Terrorists’ methods are decidedly utilitarian, not nihilistic. In the context of this latest development of terrorism, there are plenty of reasons that ought to weigh heavily with proponents and opponents of a return to a virtuous journalistic ethos.
The most obvious problematic consequence of the media’s symbiotic relationship with terrorism is the demise of accountability, responsibility and culpability.
Let it be understood that partisanship is never a crime in an open society. However, at the same time, the maintenance of the semblance of professional integrity, neutrality and dispassion projecting a false sense of objectivity while engaging in an almost commonplace but profoundly dishonest form of advocacy has become an accepted norm.
On an operational level, this kind of abuse in the media becomes evident when editorials and news articles blend, with opinions corroborating stories, and stories reinforcing opinions. The result is that commentary and news become quite indistinguishable. As opposed to the seen opinion leaders, whose debates resonate with portions of the public, and who themselves are open to criticism, these are the unseen and unaccountable manipulators and manufacturers of public opinion.
There are no two ways about it: either we agree that terrorists are always terrorists, or we don’t. If we make exemptions and allow, for example, Palestinian Islamic Jihad or the Lebanese Hezbollah to become a happy band of freedom fighters, we have obviated the concept of terrorism and all and sundry violence of all shades thus becomes qualitatively indistinguishable.

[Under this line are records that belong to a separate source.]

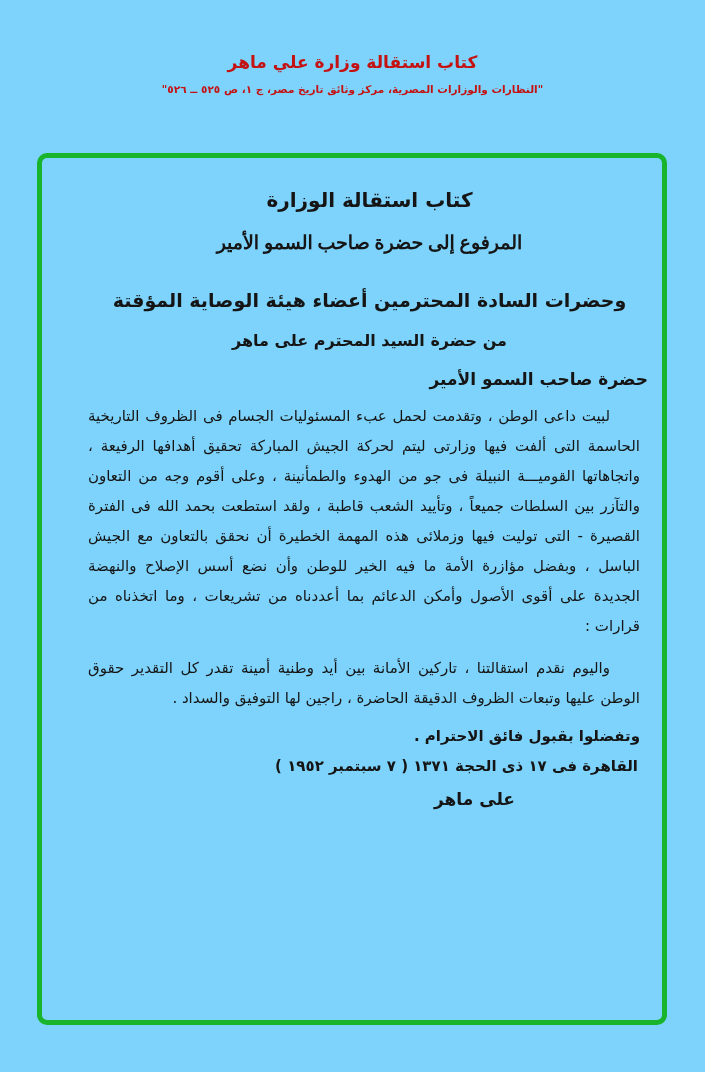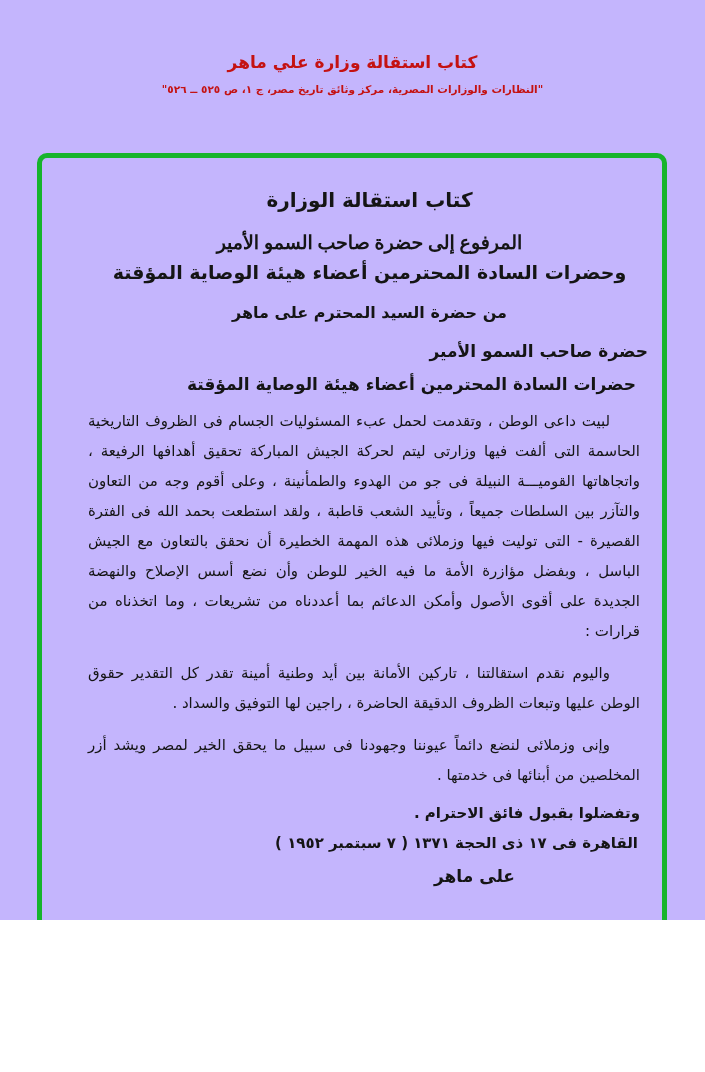"كتاب استقالة وزارة علي ماهر" .page { background: #c4b5fd -> #7dd3fc; height: 920px -> 1072px }
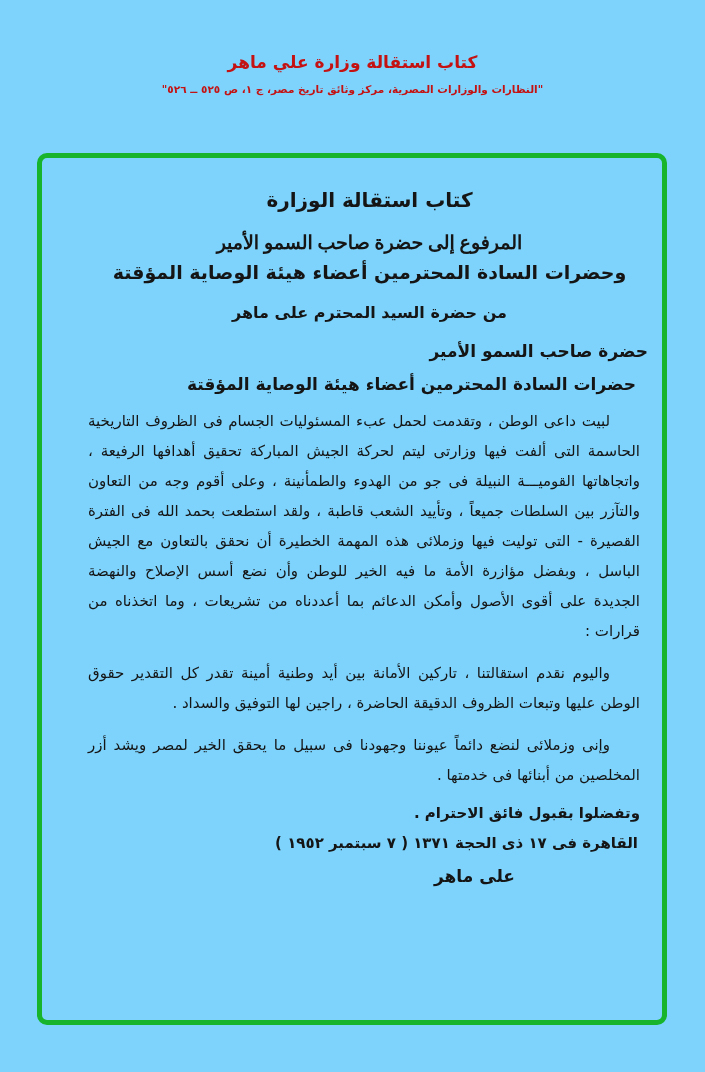"وحضرات السادة المحترمين أعضاء هيئة" .addressee-2 { margin-top: 7px -> 35px }
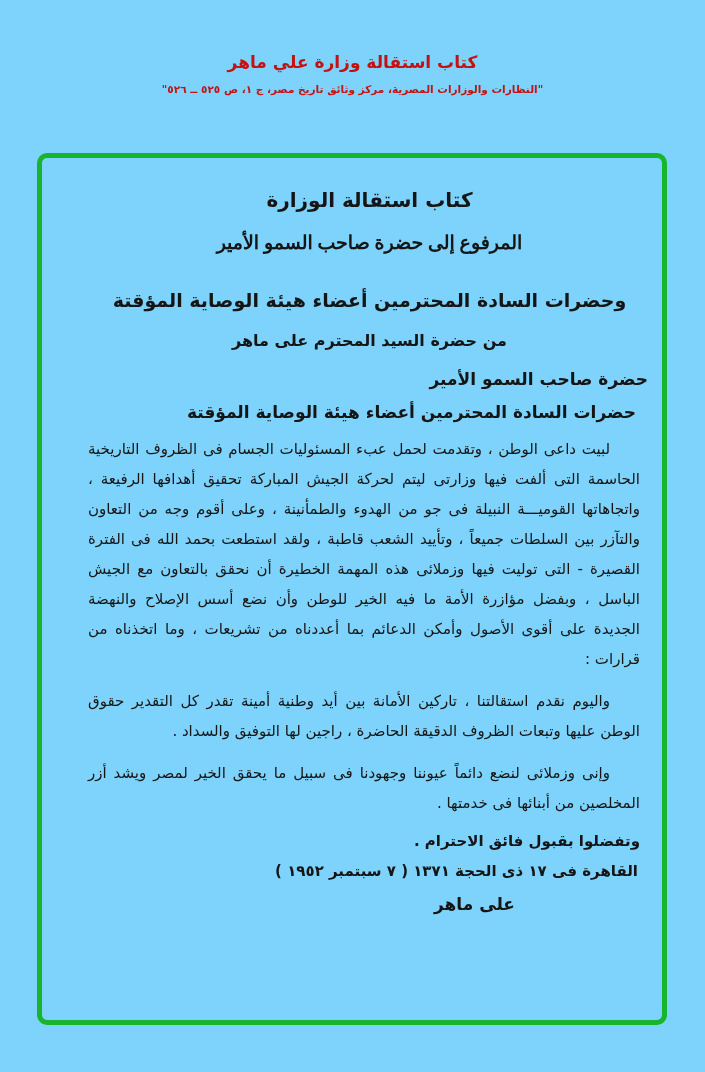"حضرات السادة المحترمين أعضاء هيئة" div.salutation { html: <div>حضرات السادة المحترمين أعضاء هيئة الوصاية المؤقتة</div> -> none }
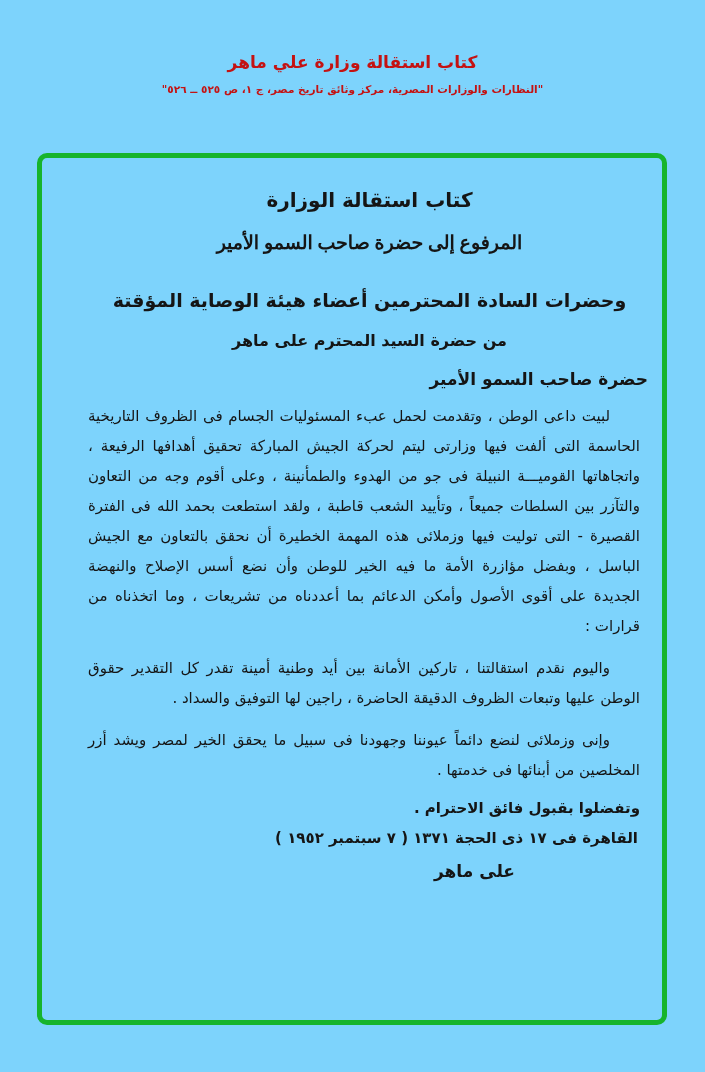"وإنى وزملائى لنضع دائماً عيوننا" div.body-para { html: <div>وإنى وزملائى لنضع دائماً عيوننا وجهودنا فى سبيل ما يحقق الخير لمصر ويشد أزر المخلصين من أبنائها فى خدمتها .</div> -> none }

The corollary to this equation of every form of violence is that the right to self-defense becomes the first casualty. It is no coincidence that the adoption of a universal definition of terrorism has been time and again successfully torpedoed by a lobby in the United Nations General Assembly - the selfsame Organization of the Islamic Conference. In the field of terrorism studies, the meaning of the term terrorism, though guarded against by most researchers in its function as a moniker and tool of political stigmatization, has become a commonplace, although one of the lowest common denominator.
It could be stated that there is a broad and pragmatic consensus among specialists that terrorists are people who indiscriminately murder civilians and soldiers alike, irrespective of their age or gender in order to intimidate immediate and/or remote audiences in the furtherance of religiously or politically ideological objectives.
The sophistry of terrorists’ apologists would have us equate the incumbents and insurgents, governments and non-state political violence movements. While not every government deserves that designation if measured against the benchmarks of old democracies, terrorism is not a term most of us use to describe operations of a regular armed force that acts under a genuine public mandate and is subject to verifiable parliamentary and judicial scrutiny.
This also holds true when military forces of a democracy kill innocent bystanders and non-combatants - so-called collateral damage - in hot or cold pursuit of the terrorists. And here comes the key difference: it is one of legitimacy and intention. The chronic muddling of the question of legitimacy and intention in the media is tantamount to moral relativism.
Finally, the privileges of the media are in need of a reappraisal. The media has a fundamental obligation, and not an institutional choice, to inform the public in a manner consistent with the values and dignity of an open society, whom it principally serves. The bond of this obligation is indisputably true when reporting about forces, whose very acts expose them as utterly opposed to the very values, without which there would be no free press in the first place.